Records for this task
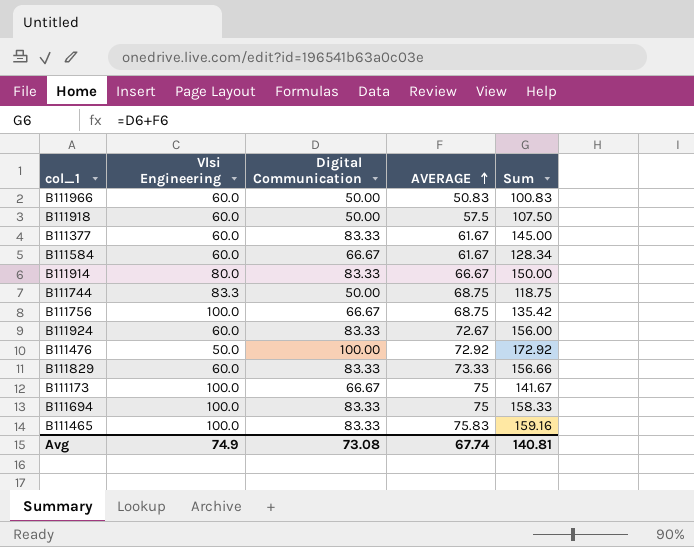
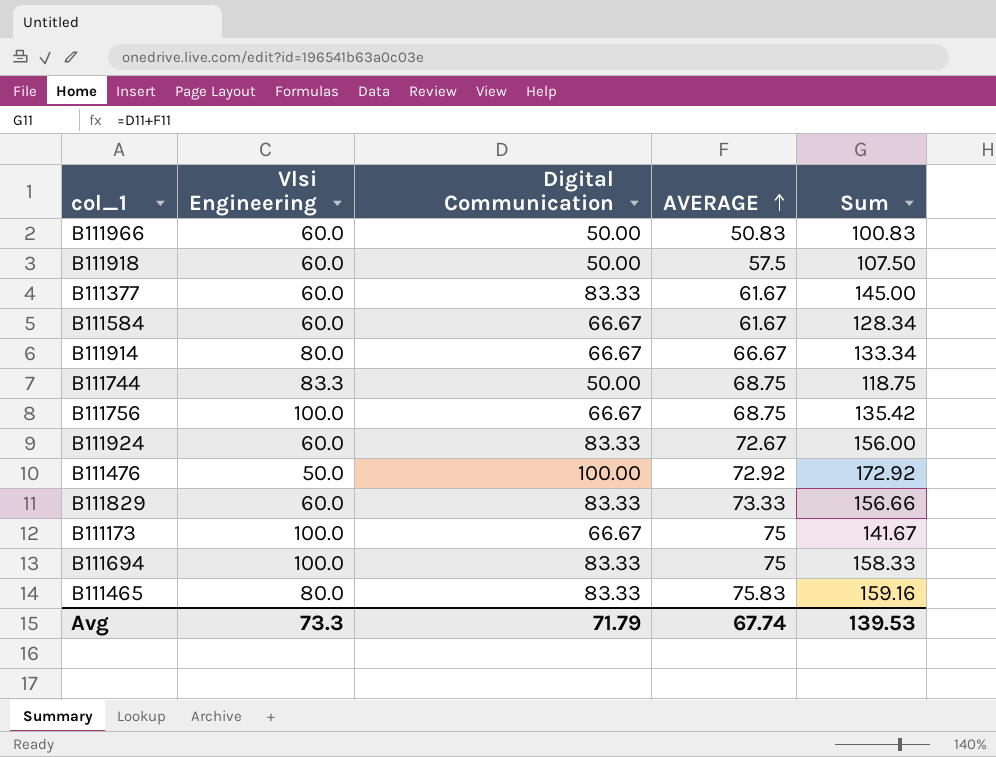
B111914 | Digital Communication: 83.33 -> 66.67
B111914 | Sum: 150.00 -> 133.34
B111465 | Vlsi Engineering: 100.0 -> 80.0
Avg | Vlsi Engineering: 74.9 -> 73.3
Avg | Digital Communication: 73.08 -> 71.79
Avg | Sum: 140.81 -> 139.53

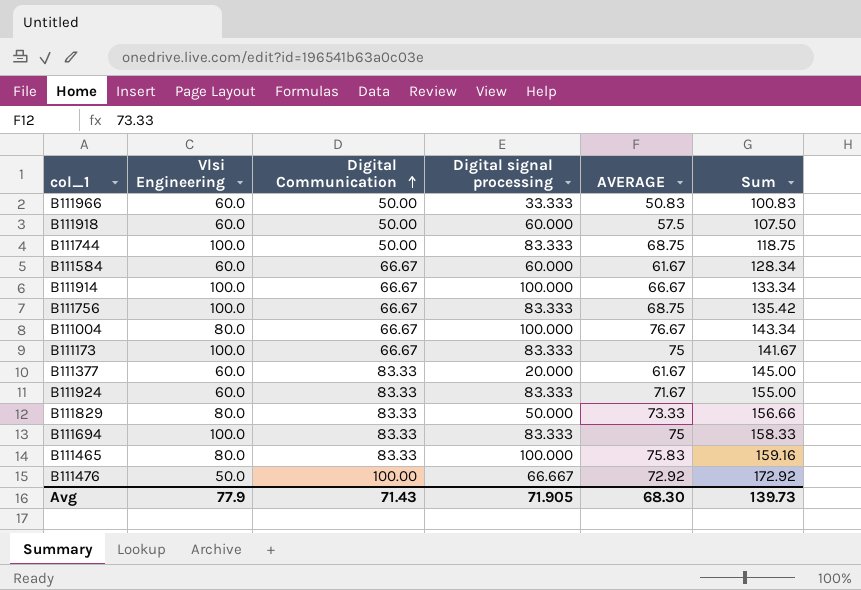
row order: AVERAGE ascending -> Digital Communication ascending
column Digital signal processing | position: none -> 4
B111744 | Vlsi Engineering: 83.3 -> 100.0
B111914 | Vlsi Engineering: 80.0 -> 100.0
row B111004: none -> 80.0 | 66.67 | 100.000 | 76.67 | 143.34
B111924 | AVERAGE: 72.67 -> 71.67
B111924 | Sum: 156.00 -> 155.00
B111829 | Vlsi Engineering: 60.0 -> 80.0
Avg | Vlsi Engineering: 73.3 -> 77.9
Avg | Digital Communication: 71.79 -> 71.43
Avg | AVERAGE: 67.74 -> 68.30
Avg | Sum: 139.53 -> 139.73

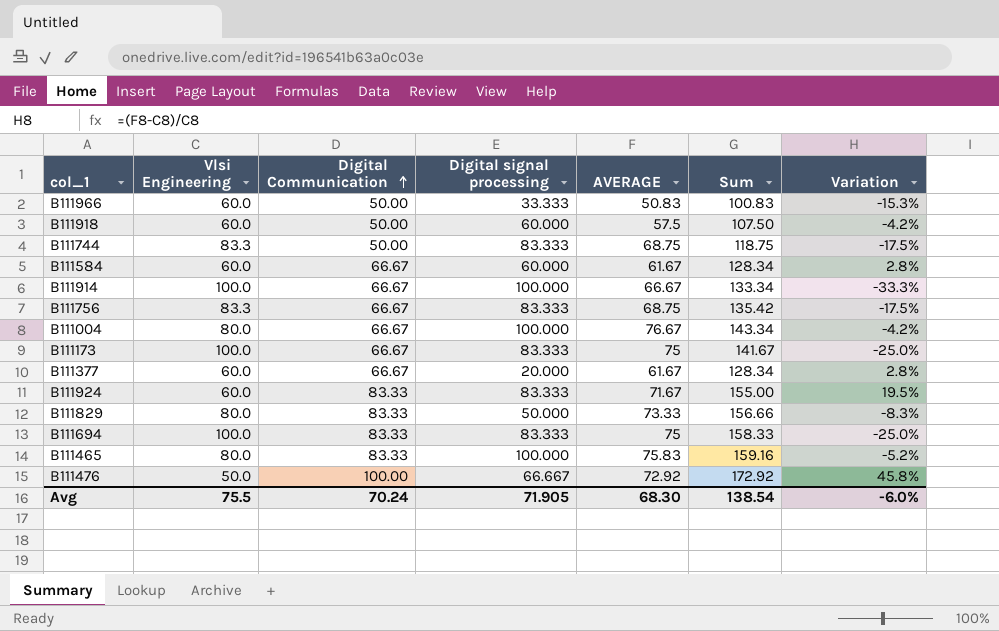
column Variation | formula: none -> ([AVERAGE] - [Vlsi Engineering]) / [Vlsi Engineering]
B111744 | Vlsi Engineering: 100.0 -> 83.3
B111756 | Vlsi Engineering: 100.0 -> 83.3
B111377 | Digital Communication: 83.33 -> 66.67
B111377 | Sum: 145.00 -> 128.34
Avg | Vlsi Engineering: 77.9 -> 75.5
Avg | Digital Communication: 71.43 -> 70.24
Avg | Sum: 139.73 -> 138.54

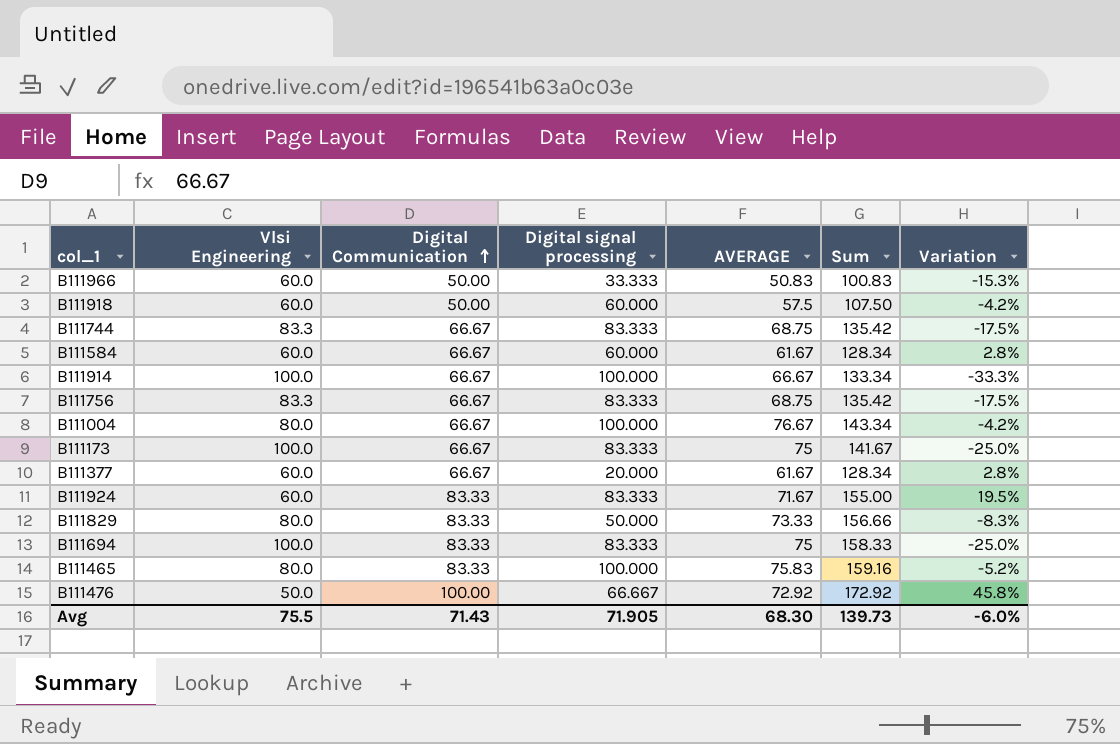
B111744 | Digital Communication: 50.00 -> 66.67
B111744 | Sum: 118.75 -> 135.42
Avg | Digital Communication: 70.24 -> 71.43
Avg | Sum: 138.54 -> 139.73

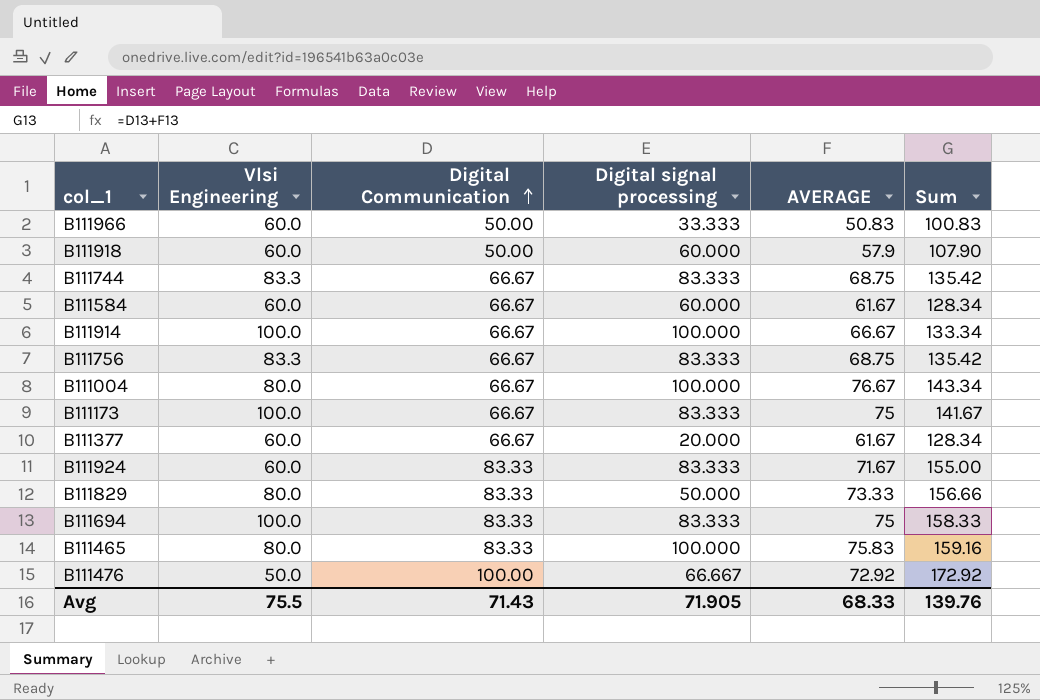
column Variation | formula: ([AVERAGE] - [Vlsi Engineering]) / [Vlsi Engineering] -> none
B111918 | AVERAGE: 57.5 -> 57.9
B111918 | Sum: 107.50 -> 107.90
Avg | AVERAGE: 68.30 -> 68.33
Avg | Sum: 139.73 -> 139.76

Activity
Apart from the pictures, restate all of the listing above exactly.

Solution to this task
B111914 | Digital Communication: 83.33 -> 66.67
B111914 | Sum: 150.00 -> 133.34
B111465 | Vlsi Engineering: 100.0 -> 80.0
Avg | Vlsi Engineering: 74.9 -> 73.3
Avg | Digital Communication: 73.08 -> 71.79
Avg | Sum: 140.81 -> 139.53

row order: AVERAGE ascending -> Digital Communication ascending
column Digital signal processing | position: none -> 4
B111744 | Vlsi Engineering: 83.3 -> 100.0
B111914 | Vlsi Engineering: 80.0 -> 100.0
row B111004: none -> 80.0 | 66.67 | 100.000 | 76.67 | 143.34
B111924 | AVERAGE: 72.67 -> 71.67
B111924 | Sum: 156.00 -> 155.00
B111829 | Vlsi Engineering: 60.0 -> 80.0
Avg | Vlsi Engineering: 73.3 -> 77.9
Avg | Digital Communication: 71.79 -> 71.43
Avg | AVERAGE: 67.74 -> 68.30
Avg | Sum: 139.53 -> 139.73

column Variation | formula: none -> ([AVERAGE] - [Vlsi Engineering]) / [Vlsi Engineering]
B111744 | Vlsi Engineering: 100.0 -> 83.3
B111756 | Vlsi Engineering: 100.0 -> 83.3
B111377 | Digital Communication: 83.33 -> 66.67
B111377 | Sum: 145.00 -> 128.34
Avg | Vlsi Engineering: 77.9 -> 75.5
Avg | Digital Communication: 71.43 -> 70.24
Avg | Sum: 139.73 -> 138.54

B111744 | Digital Communication: 50.00 -> 66.67
B111744 | Sum: 118.75 -> 135.42
Avg | Digital Communication: 70.24 -> 71.43
Avg | Sum: 138.54 -> 139.73

column Variation | formula: ([AVERAGE] - [Vlsi Engineering]) / [Vlsi Engineering] -> none
B111918 | AVERAGE: 57.5 -> 57.9
B111918 | Sum: 107.50 -> 107.90
Avg | AVERAGE: 68.30 -> 68.33
Avg | Sum: 139.73 -> 139.76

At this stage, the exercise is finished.